PROBLEM REQUIREMENTS → Transcribe the lines exactly, beginning with the one that contains "align-items: flex-end ->" and ending with the final line of the records. Do not transcribe pictures.

· · · · · · ·

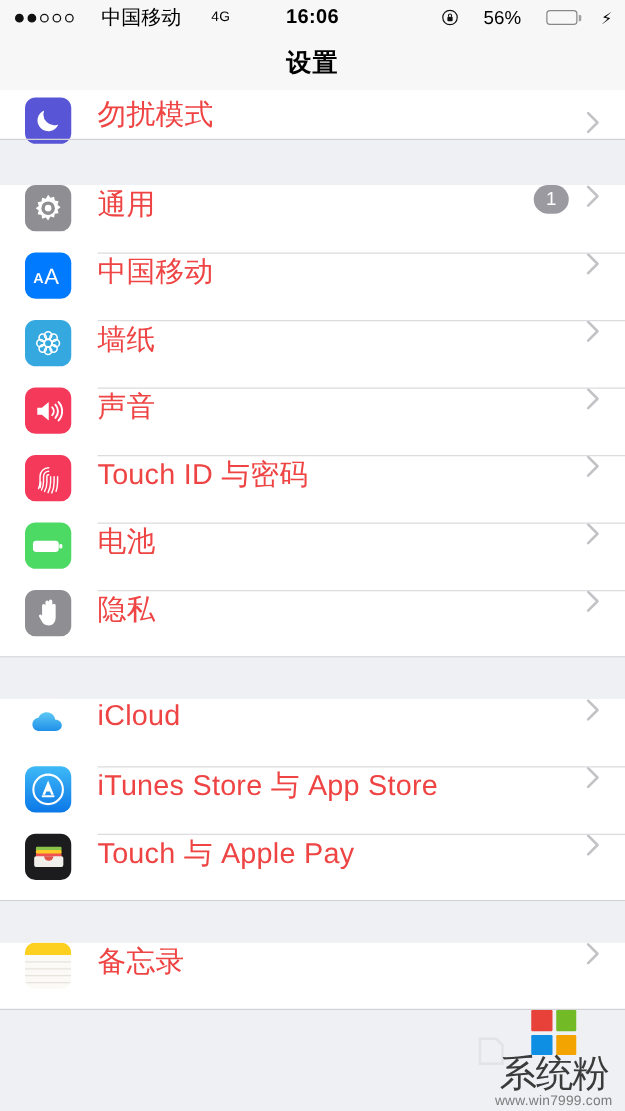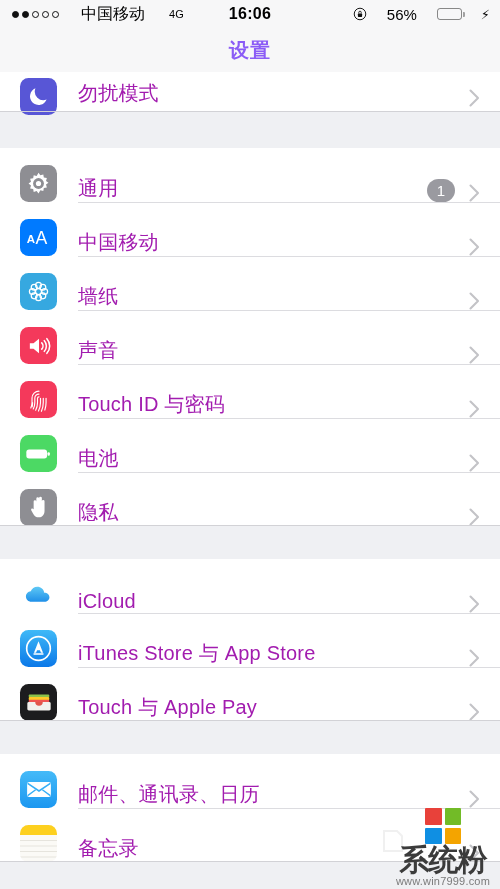"设置" .nav-title { color: #8b5cf6 -> #000000 }
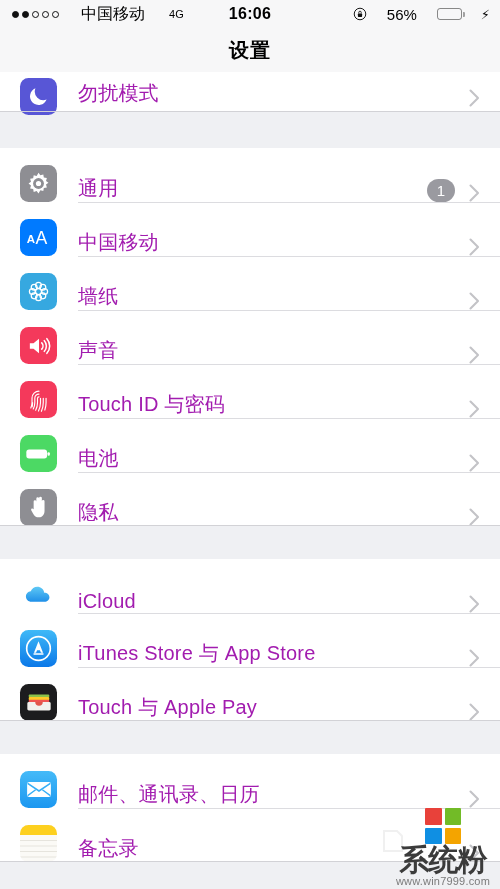"勿扰模式" .label { color: #a21caf -> #ef4444; font-size: 20px -> 23px }
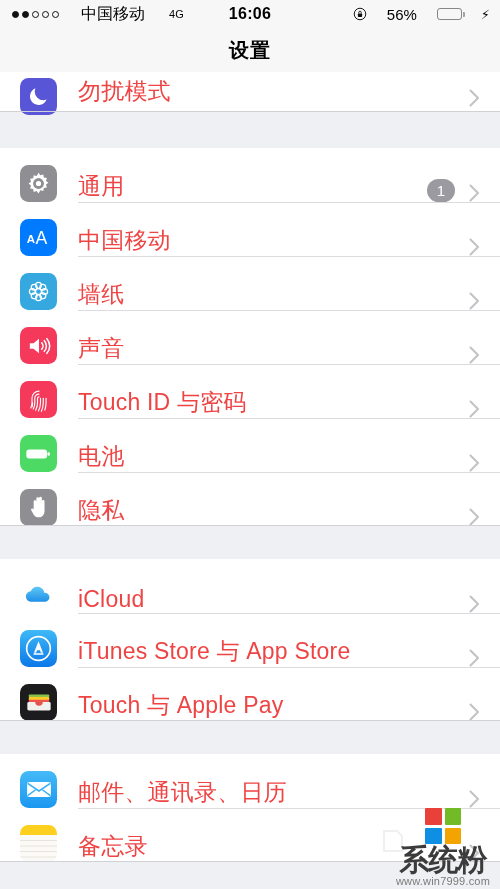"通用" .row { align-items: flex-end -> flex-start }
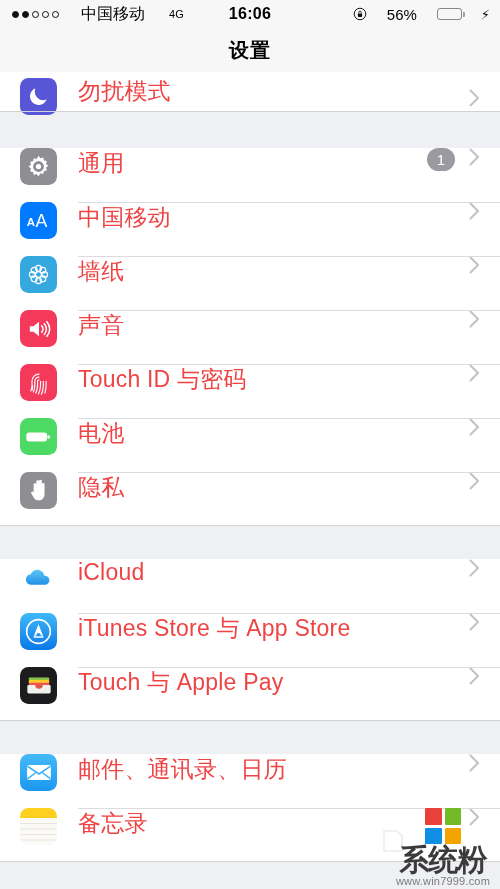"邮件、通讯录、日历" div.row { html: <div> <div> <svg> <rect></rect> <path></path> <path></path> </svg> </div> <div>邮件、通讯录、日历</div> <div></div> <div> <svg> <path></path> </svg> </div> </div> -> none }
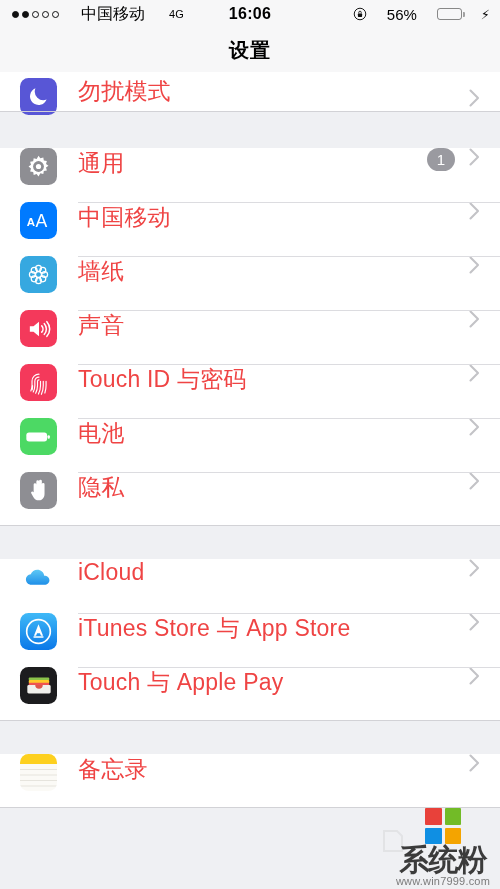"系统粉" .wm-text { font-weight: bold -> normal }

· · · · · · ·

EXERCISE ANSWER →
"通用" .row { align-items: flex-end -> flex-start }
"邮件、通讯录、日历" div.row { html: <div> <div> <svg> <rect></rect> <path></path> <path></path> </svg> </div> <div>邮件、通讯录、日历</div> <div></div> <div> <svg> <path></path> </svg> </div> </div> -> none }
"系统粉" .wm-text { font-weight: bold -> normal }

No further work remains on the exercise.